"We are the Pilgrims, Master. We shall go always a little further: it may be beyond the last blue mountain barred with snow, across that angry or that glimmering sea..." |
For those who don't know, the image above is at Stirling Lines, at the SAS regimental barracks in Hereford. Those who die in battle with that regiment have their names inscribed upon the base; those who manage to avoid that honor have "beaten the clock".
If that's a something they can aspire to do, so should you. So pull up a chair.
Before beginning, there's some things to cover.
1. I don't know everything.
2. Neither do you.
3. Neither does the internet.
What I'm passing on isn't original, from me, or anything like. It's written down, and been handed down. Some of it dates back before you or I were born. Some of it dates back to before the U.S. of A. was born. Some of it dates back to Sun Tzu, Caesar's legions, Moses and Joshua, or for all we know, pre-history hominids doing hand-to-hand combat at the monolith in 2001. Whether it was penned yesterday, or 6000 years ago, I'll try to make it as up-to-date as possible, but you should also bear in mind that lessons that last 6000 years probably do so for good reason.
You may have heard something the way I did, or slightly different. My original military training was generic for both the Army in the early-to-late 1980s, and the Marines at the same time. (Which, being the Marines, probably means the same way they've taught it from 1775-present, on general principle. I'm pretty sure they still have cartons of Revolutionary War bayonets and Spanish-American War mess kits in boxes at Albany GA and Barstow CA, just in case the stuff might come in handy again someday. I was carrying an M-16A1, eating C-rats, and wearing an issue flak vest, all of absolute certain 'Nam-era vintage, well into the 1980s. Before they issued me a howitzer that was brand new before WWII. Yes, really.)
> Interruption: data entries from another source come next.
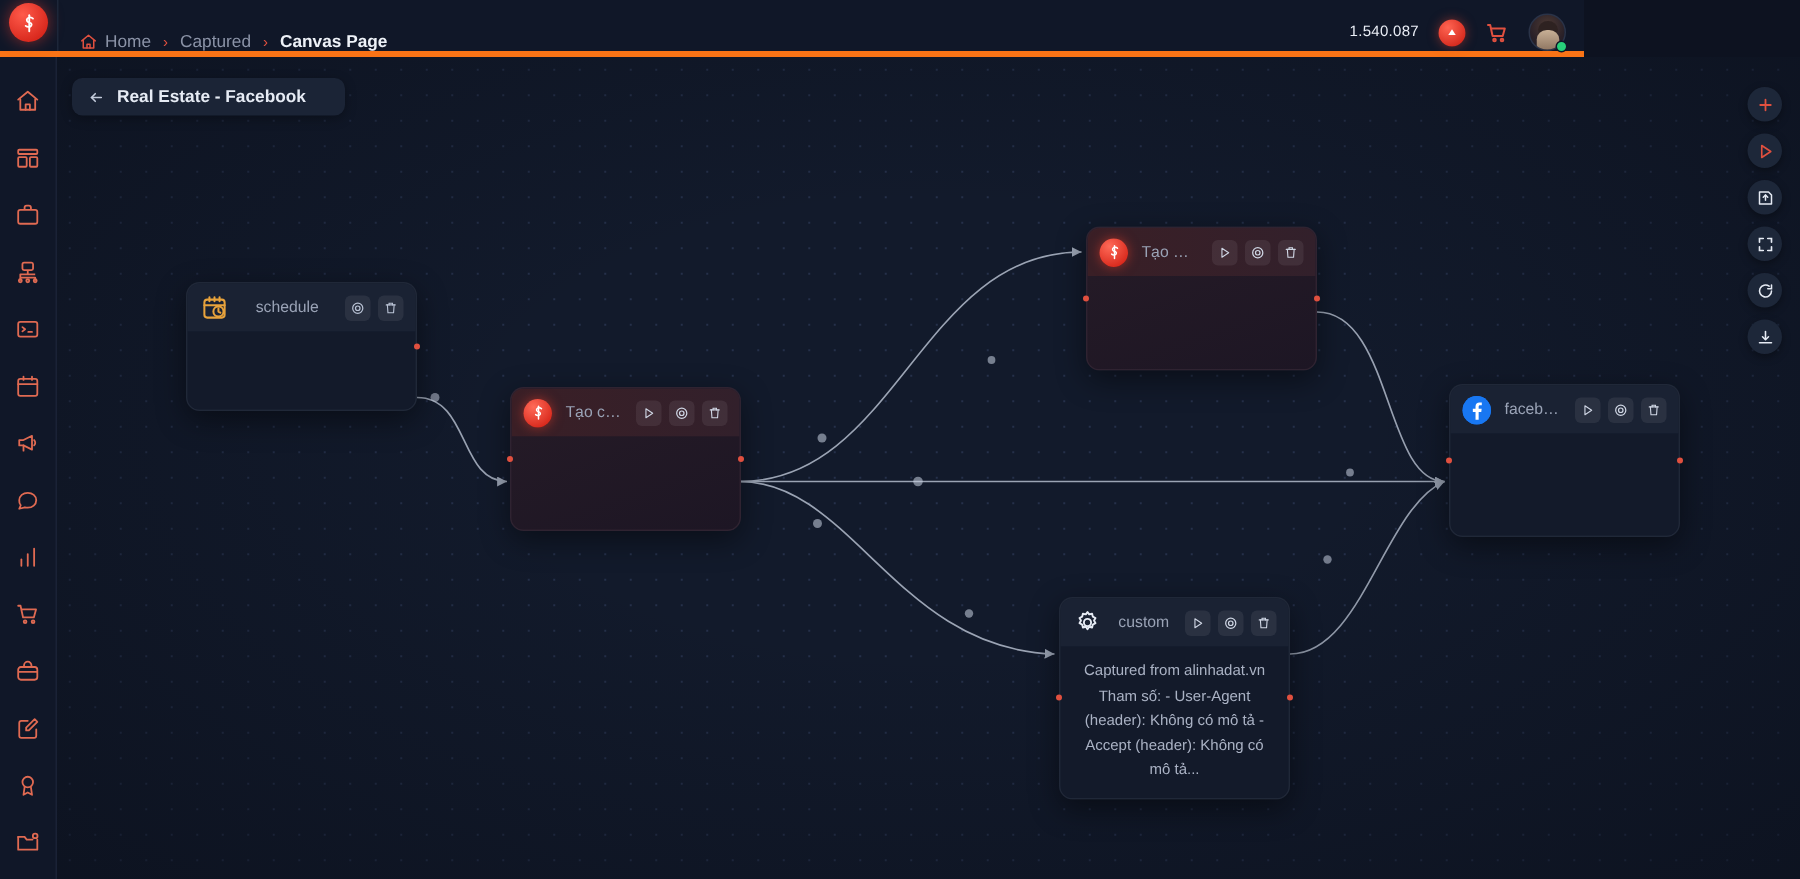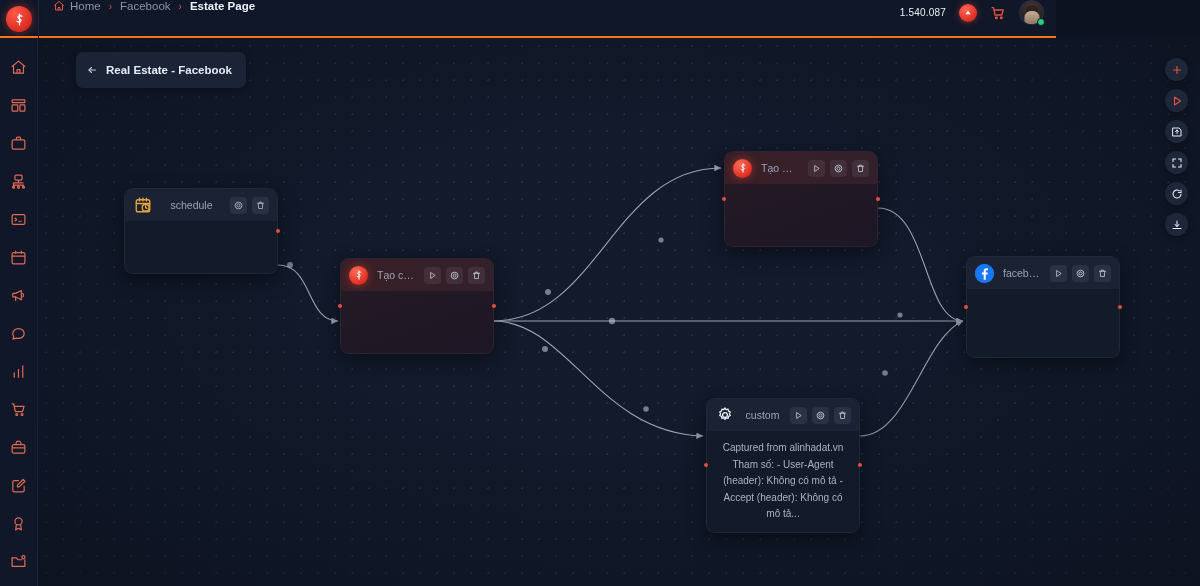--- a/index.html
+++ b/index.html
@@ -7,22 +7,22 @@
     width:1200px; height:586px;
     background:#0d1220;
     font-family:"Liberation Sans", sans-serif;
     overflow:hidden;
   }
   #app { position:relative; width:1200px; height:586px; }
 
   
   .topbar{
     position:absolute; top:0; left:0; width:1056px; height:38px;
-    background:#101728; display:flex; align-items:flex-start;
-    border-bottom:2px solid #f97316; z-index:40;
+    background:#101728; display:flex; align-items:flex-end;
+    border-bottom:4px solid #f97316; z-index:40;
   }
   .brand{
     width:38px; height:38px; display:flex; align-items:center; justify-content:center;
     flex:0 0 38px;
   }
   .brand-circle{
     width:26px;height:26px;border-radius:50%;
     background:radial-gradient(circle at 35% 30%, #ff5a4a, #d8281d 75%);
     box-shadow:0 0 10px rgba(230,60,45,.55);
     display:flex;align-items:center;justify-content:center;
@@ -87,22 +87,22 @@
   }
   .canvas-vig{
     position:absolute;inset:0;
     background:radial-gradient(ellipse at 50% 45%, rgba(25,35,58,0) 35%, rgba(9,13,24,.55) 100%);
     pointer-events:none;
   }
   .edges{position:absolute;top:0;left:0;width:1162px;height:548px;}
 
   
   .backpill{
-    position:absolute;left:38px;top:14px;height:36px;
-    display:flex;align-items:center;gap:8px;padding:0 14px 0 10px;
+    position:absolute;left:10px;top:14px;height:25px;
+    display:flex;align-items:center;gap:8px;padding:0 26px 0 10px;
     background:#1b2436;border-radius:7px;cursor:pointer;z-index:12;
     box-shadow:0 2px 8px rgba(0,0,0,.3);
   }
   .backpill svg{width:12px;height:12px;}
   .backpill span{color:#e6ebf4;font-size:11.5px;font-weight:bold;white-space:nowrap;}
 
   
   .node{position:absolute;border-radius:9px;overflow:visible;z-index:10;}
   .node-inner{
     border-radius:9px;overflow:hidden;
@@ -179,25 +179,25 @@
       <div class="crumb">
         <svg class="home-ic" viewBox="0 0 24 24" fill="none" stroke="#e0503f" stroke-width="2" stroke-linecap="round" stroke-linejoin="round">
           <path d="M3 10.5 12 3l9 7.5"></path>
             <path d="M5 10v10h14V10"></path>
             <path d="M10 20v-5h4v5"></path>
         </svg>
         <span>Home</span>
       </div>
       <span class="chev">›</span>
       <div class="crumb">
-        <span>Facebook</span>
+        <span>Captured</span>
       </div>
       <span class="chev">›</span>
       <div class="crumb active">
-        <span>Estate Page</span>
+        <span>Canvas Page</span>
       </div>
     </div>
 
     <div class="topbar-right">
       <span class="credits">1.540.087</span>
       <div class="coin">
         <svg viewBox="0 0 24 24" fill="#fff">
             <path d="M12 6l6 9H6z"></path>
           </svg>
       </div>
I had to validate the lessons as a civilian much later in life for five-plus years doing armed border security on the Mexican border. You've probably seen videos I shot or helped to shoot. It's not all military information, though most of it can be found there, as well as other places. The medical information is everything I can glean and distill from over 25 years of doing everything from basic first-aider, to EMT, to RN, in a riot, an earthquake, hundreds of everyday events from World Cup to Rose Parade/Bowl, 100 feature films and twice that number of TV shows, and two decades in over a dozen ERs, including the busiest one on the planet. The fieldcraft and survival information has taken me from 12K' peaks in the Yosemite to the Mojave and Sonoran deserts, on and through Pacific Islands both jungle and desert, through the hills and woods of Kentucky, Virginia, North Carolina, and Georgia, to brief visits to jungles in Honduras, and along the Korean DMZ from hot-as-hell to cold-as-hell.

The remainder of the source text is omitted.